I had become a new person. I must admit it made me very depressed at first and I went through a phase of withdrawal and depression but I had to be strong for Mia and that meant learning to not show emotion and to never break down in front of her. My interaction was with Mia only. Everything and everyone else took second place. Our daily routines changed just to accommodate her needs. There was a lot of frustration as I said before. I was always trying to figure out what was going on with Mia at any given moment. Since she didn’t talk, she couldn’t say whether she was hungry or tired or if she was in pain, where the pain was. It was worse when she was sick and she would just cry. One other difficult thing I had to cope with was physical harm that she would inflict on me as well when she would become too overwhelmed with a situation. She would hit me and she was strong. I will admit it, I have had moments where I lost my patience and screamed and thrown the odd slap over, all of which I know I shouldn’t have but it really got too much at times. I regret those moments.

 

The dinner outing you mentioned earlier, some parents could say it’s generally difficult to eat out with kids anyway. What made the situation with Mia more complicated?

A lunch outing is like overloading a computer with too much information. While a normal person would just sit down and hear what the other person is saying and only focus on their own drink and food, Mia would hear the cars driving on the road, she would hear the cutlery sounds from other tables, smell everything around her. She was unable to block anything out.

It was actually exactly the same thing when I took her to Church. From the echoes, to the ringing of the bell, to the choir singing and people’s perfumes, all of it was information being processed in her little brain which was too much for her and actually caused her pain.

 

So, going back to the test which raised concerns, what happened after?

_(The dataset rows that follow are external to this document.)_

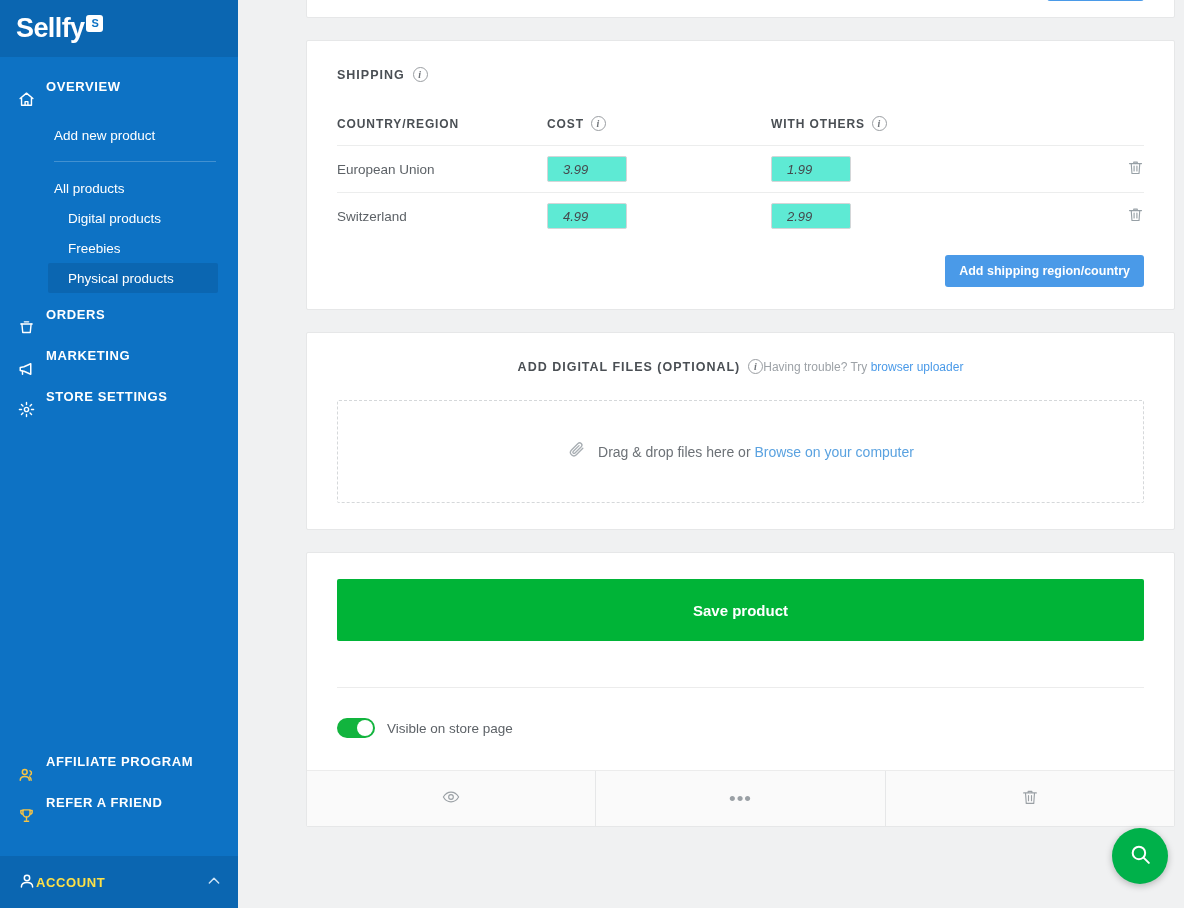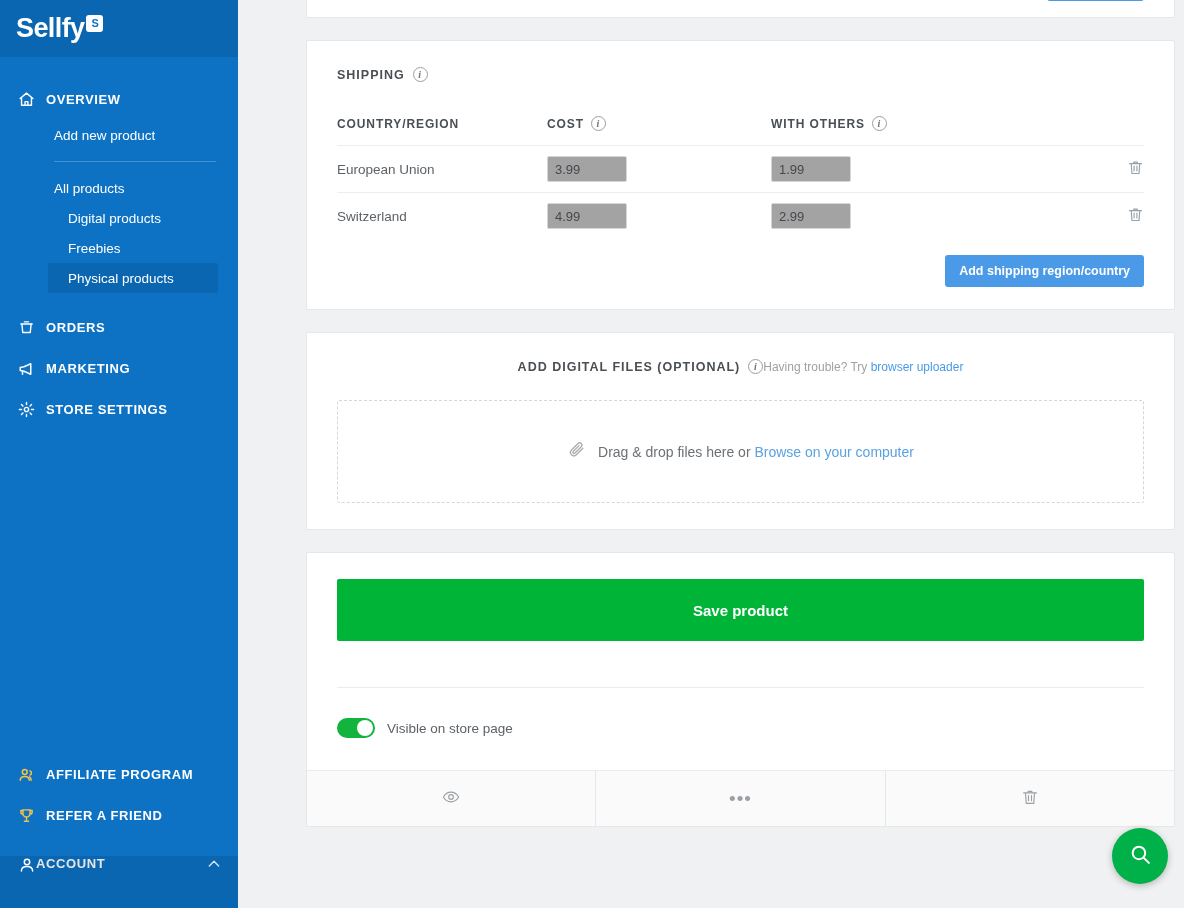--- a/index.html
+++ b/index.html
@@ -36,7 +36,7 @@
   }
   .nav-top { padding-top: 22px; flex: 0 0 auto; }
   .nav-main {
-    display: flex; align-items: center;
+    display: flex; 
     height: 41px; padding-left: 18px;
     color: #fff; font-size: 13px; font-weight: bold;
     letter-spacing: 0.6px; cursor: pointer;

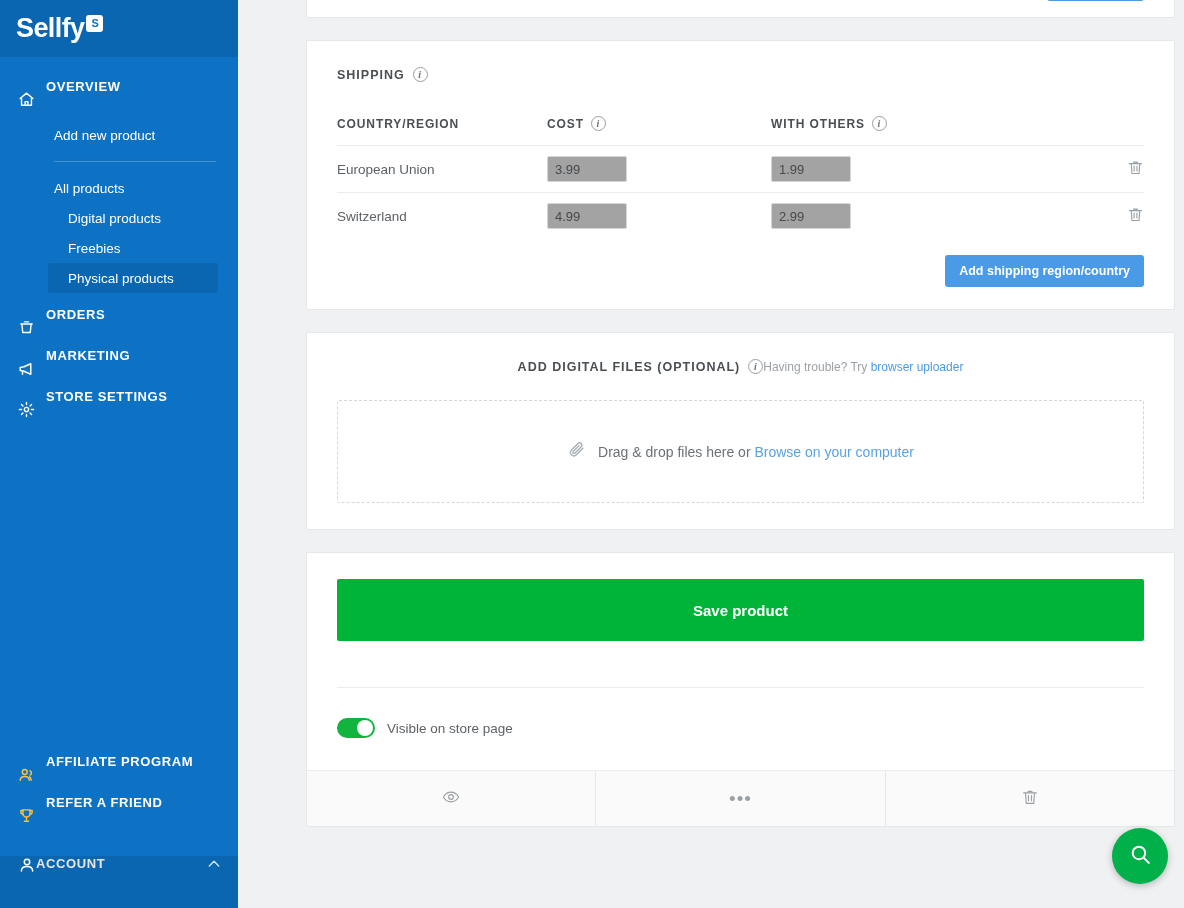--- a/index.html
+++ b/index.html
@@ -129,10 +129,10 @@
   .col-others { width: 300px; }
   .col-del { text-align: right; }
   .num-input {
-    width: 80px; height: 26px; padding: 0 7px;
+    width: 80px; height: 26px; padding: 0 15px;
     border: 1px solid #d3d6d8; border-radius: 2px;
     font-size: 13px; color: #45494d;
-    font-family: inherit; background: #a3a3a3;
+    font-family: inherit; background: #5eead4; font-style: italic;
   }
   .trash-btn {
     background: none; border: none; cursor: pointer;

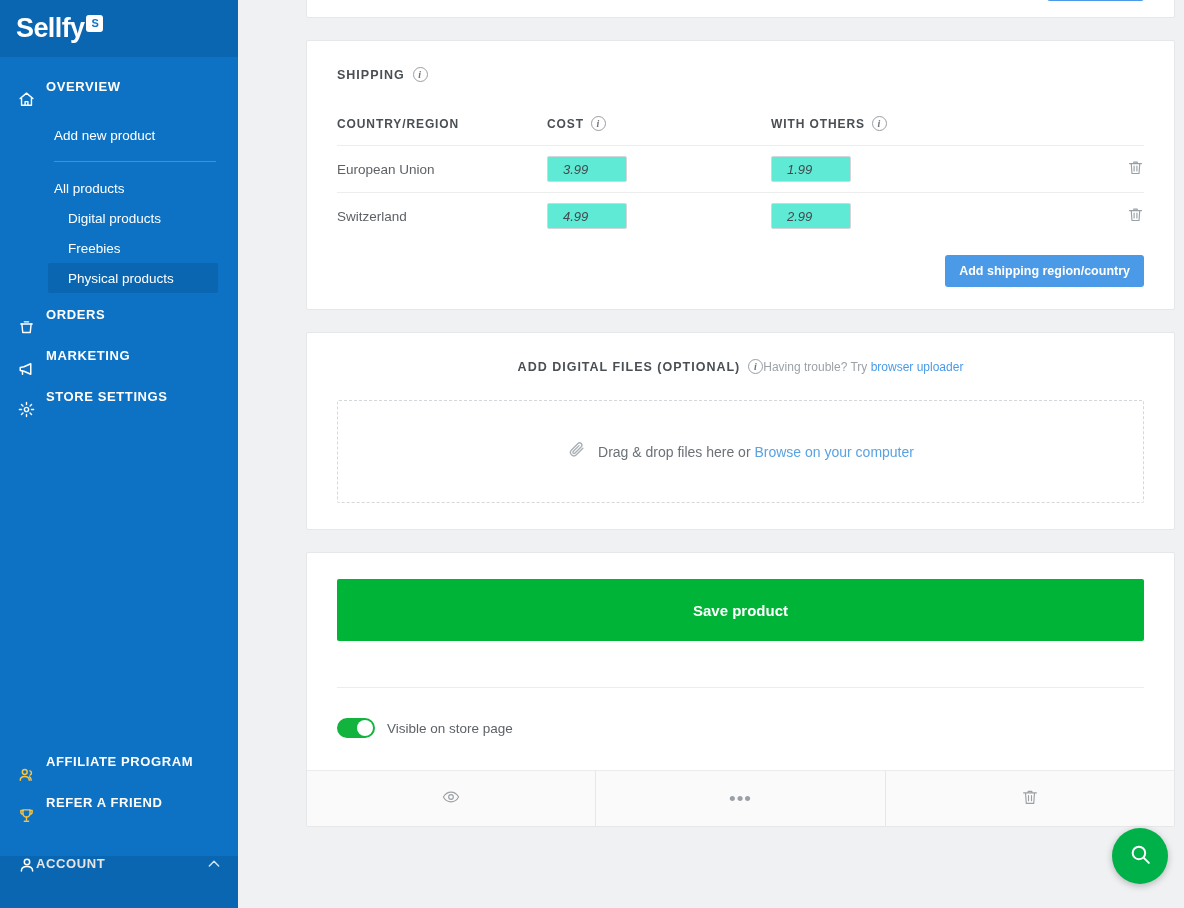--- a/index.html
+++ b/index.html
@@ -67,9 +67,9 @@
   .nav-gold .nicon svg { color: #f6c344; }
   .account-row {
     background: #0b66b1; height: 52px;
-    display: flex; align-items: flex-start;
+    display: flex; align-items: center;
     padding-left: 18px; padding-right: 16px;
-    color: #e5e5e5; font-size: 13px; font-weight: bold;
+    color: #fde047; font-size: 13px; font-weight: bold;
     letter-spacing: 0.6px; cursor: pointer;
   }
   .account-row .chev { margin-left: auto; }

After the test her situation worsened. The head banging continued, she was hardly sleeping and had started to refuse to eat and was surviving only on milk and yoghurt. At this point, she was battling sensory issues where she could not tolerate the texture of food and its smell. This actually continues to be an issue to this day though it has gotten better and for the most part she is game to at least try the food before dismissing it.

My google searches though gave me some ideas on how to engage her in activities and I started helping her at home. I started talking to her even if she wasn’t listening and selected suitable toys for her to play with. She was still putting stuff in her mouth and choking was a concern. We would sit together on the floor and I would just pick something and initiate a conversation or a game. At the start she would just sit there and ignore me as if she understood nothing of what was going on. Eventually she started participating. She started off with one minute, then two and gradually it got better. The key was once she started showing interest was to follow her lead and make a game into whatever it was she wanted to do. Forcing her to be part of an activity which she had no interest in would get me nowhere. At that point I also noticed that she gained an interest in papers and colours and that became her therapy. It eventually got her to sit down for longer periods and she was able to concentrate more. In fact, her love for art has grown and she surprises us with amazing drawings every single day.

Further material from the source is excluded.